Council creates task force to examine police gender ID policy


The Austin City Council on Thursday took a step towards redefining how Austin police will identify transgender and gender-nonconforming people by creating a task force that will craft policies on the issue.

Efforts to rethink how police define gender began in the wake of the Jan. 22 killing of Monica Loera, a transgender woman who police initially identified by her male birth name. The resolution’s lead sponsor, Council Member Greg Casar, represents Loera’s home district.

Earlier this week, Casar told the American-Statesman that when he and his staff fanned out in Loera’s neighborhood to address any of the residents’ public safety concerns, they learned of the pain her misidentification had caused. Several neighbors and members of the transgender community remained unaware of her death for nearly a week.

“We were all dismayed that Austin had the first transgender murder in U.S. and we didn’t find out until a week after it had occurred,” said Paula Buls, a transgender woman and member of the city’s Human Rights Commission, who helped craft the resolution.

When Loera was killed, Austin police were required to identify her on paper by her legal name and gender as presented on state identification. However, Police Chief Art Acevedo later noted it was a “teachable moment,” and police already had begun cadet training to address cultural issues facing transgender and gender-nonconforming individuals, as well as training on domestic violence within the LGBTQ community.
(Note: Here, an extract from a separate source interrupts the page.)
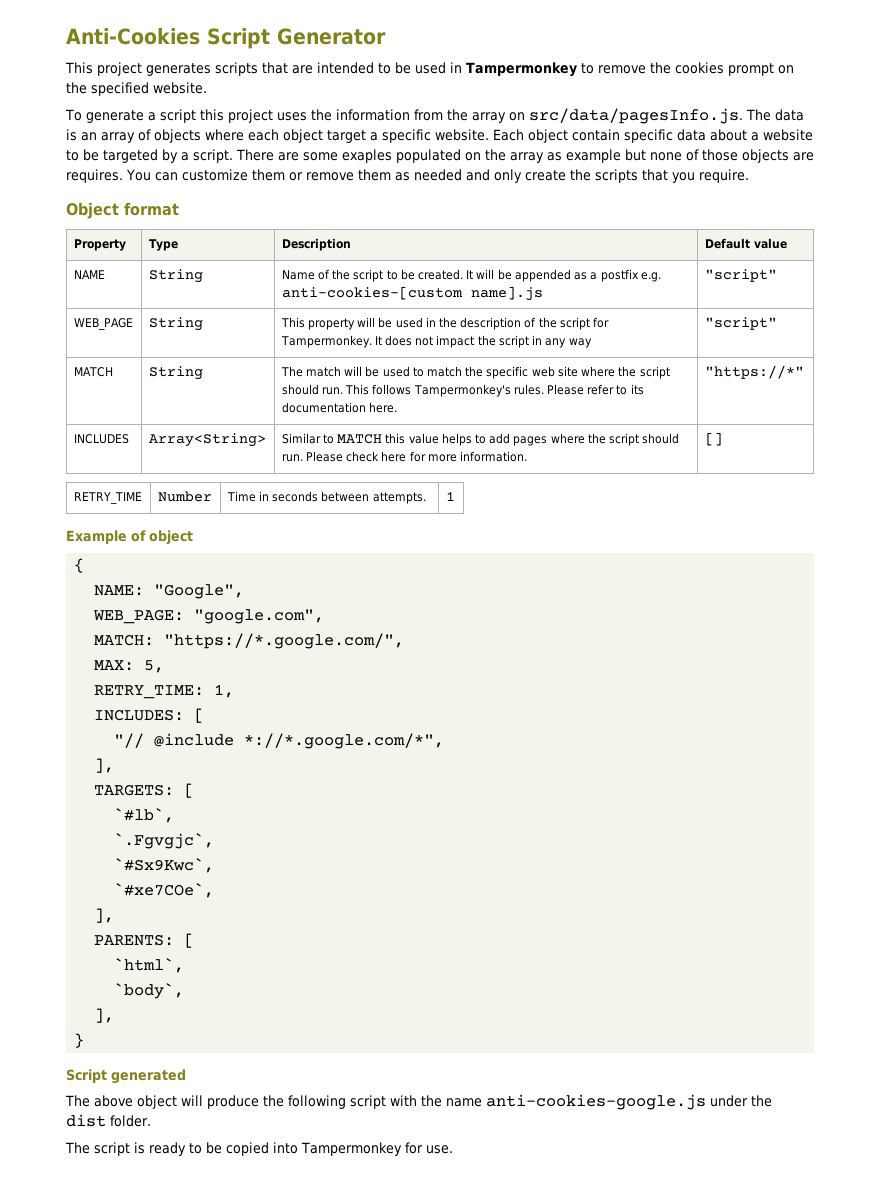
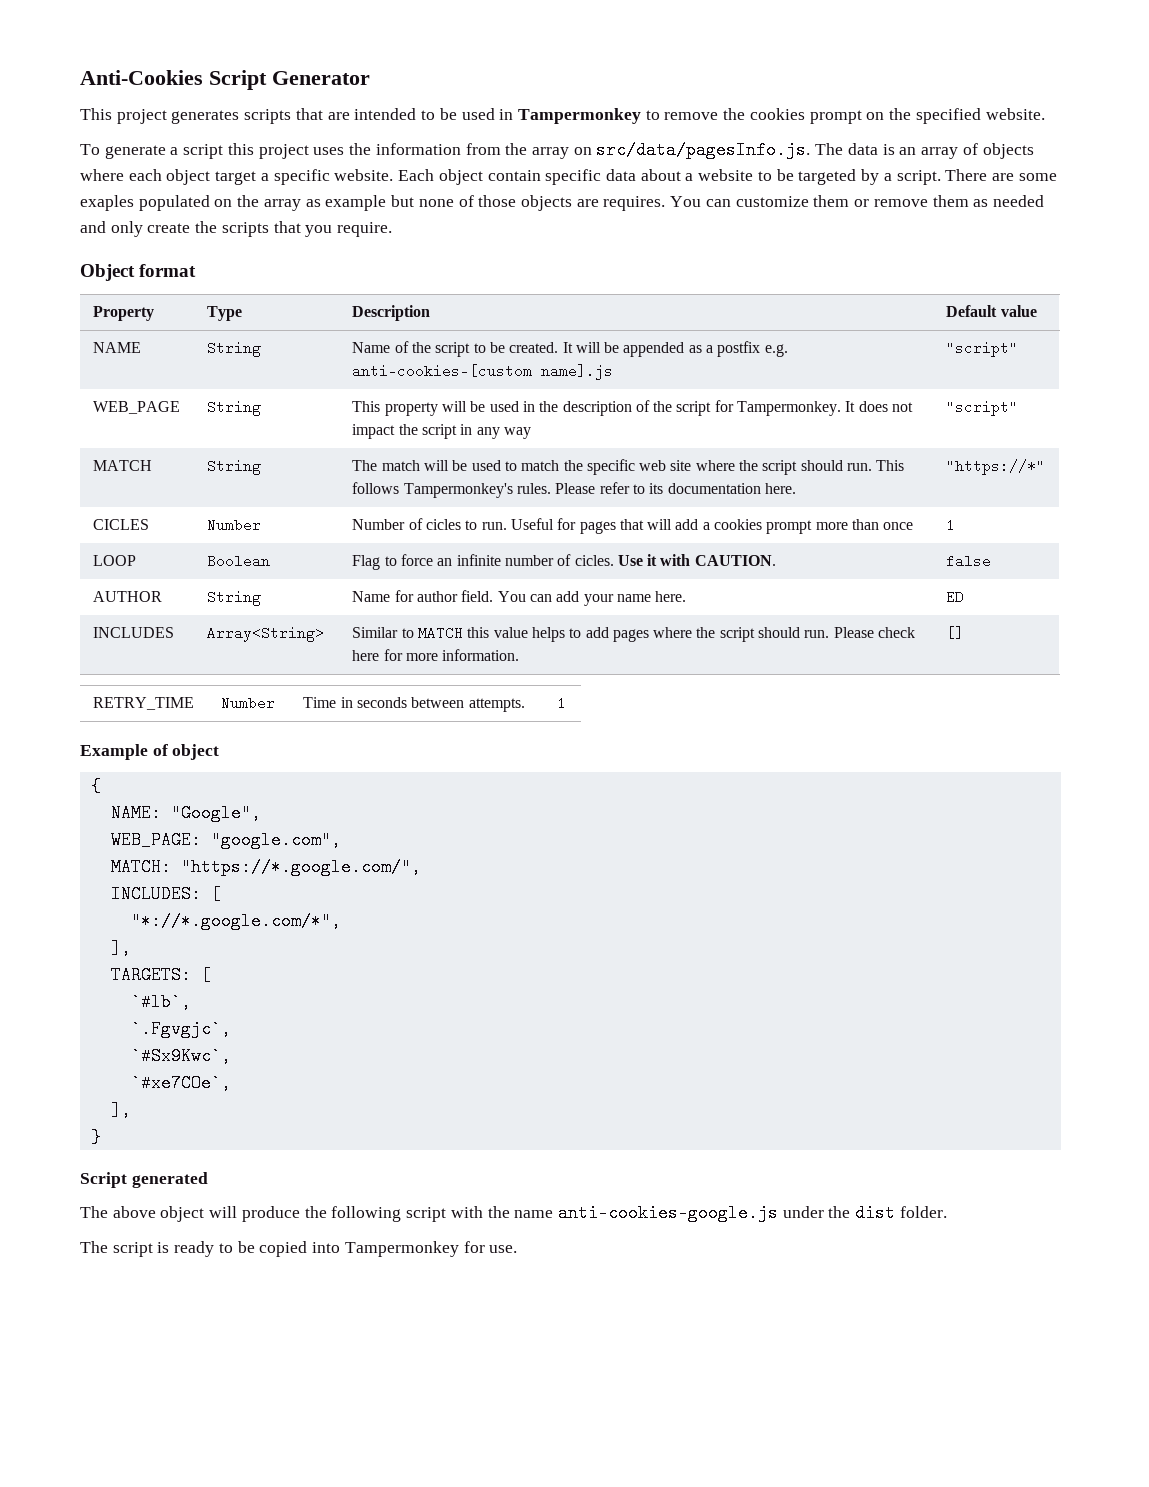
(804, 372) none -> [93,519,150,530] [207,518,262,532] [352,518,914,534] [946,518,956,532] [93,555,137,566] [207,554,271,568] [352,554,776,570] [946,554,992,568] [93,591,163,602] [207,590,262,606] [352,590,687,606] [946,590,965,604] // CICLES | Number | Number of cicles to run. Useful for pages that will add a cookies prompt more than once | 1 // LOOP | Boolean | Flag to force an infinite number of cicles. Use it with CAUTION. | false // AUTHOR | String | Name for author field. You can add your name here. | ED
[94,660,165,673] [94,684,235,699] // MAX: 5, // RETRY_TIME: 1, -> (421, 867) none
[114,733,445,749] "// @include *://*.google.com/*", -> [130,912,341,930] "*://*.google.com/*",
[94,933,195,948] [114,958,185,973] [114,983,185,999] [94,1008,115,1023] // PARENTS: [ // `html`, // `body`, // ], -> (131, 1110) none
The resolution passed 8-0 with Council Members Don Zimmerman and Ellen Troxclair abstaining. Council Member Sabino “Pio” Renteria wasn’t present for the vote.

It directs the city to create a task force of stakeholders who will consider new policies and training programs to improve how Austin police identify transgender and gender-nonconforming citizens. The task force would deliver its recommendations in August.

The resolution’s approval comes just as a statewide fight over transgender issues looms. This week Lt. Gov. Dan Patrick signaled that he would support a bathroom bill that would require transgender people to use the restroom of their birth gender. Meanwhile, Texas Attorney General Ken Paxton sent a letter to Target Corp’s top executive criticizing its toilet policy that allows transgender people to use the restroom of their self-identified gender.

Localized efforts also have sprung up to regulate which toilets transgender people can use. In Rockwall, an effort by the city’s mayor failed Monday. An ordinance also is being pushed in Lufkin.

Casar noted that in a political atmosphere that has spawned those efforts, which many see as discriminatory, Austin needed to act.

“It is important for Austin to show that we are not taking our status as a friendly and inclusive city for granted,” he said.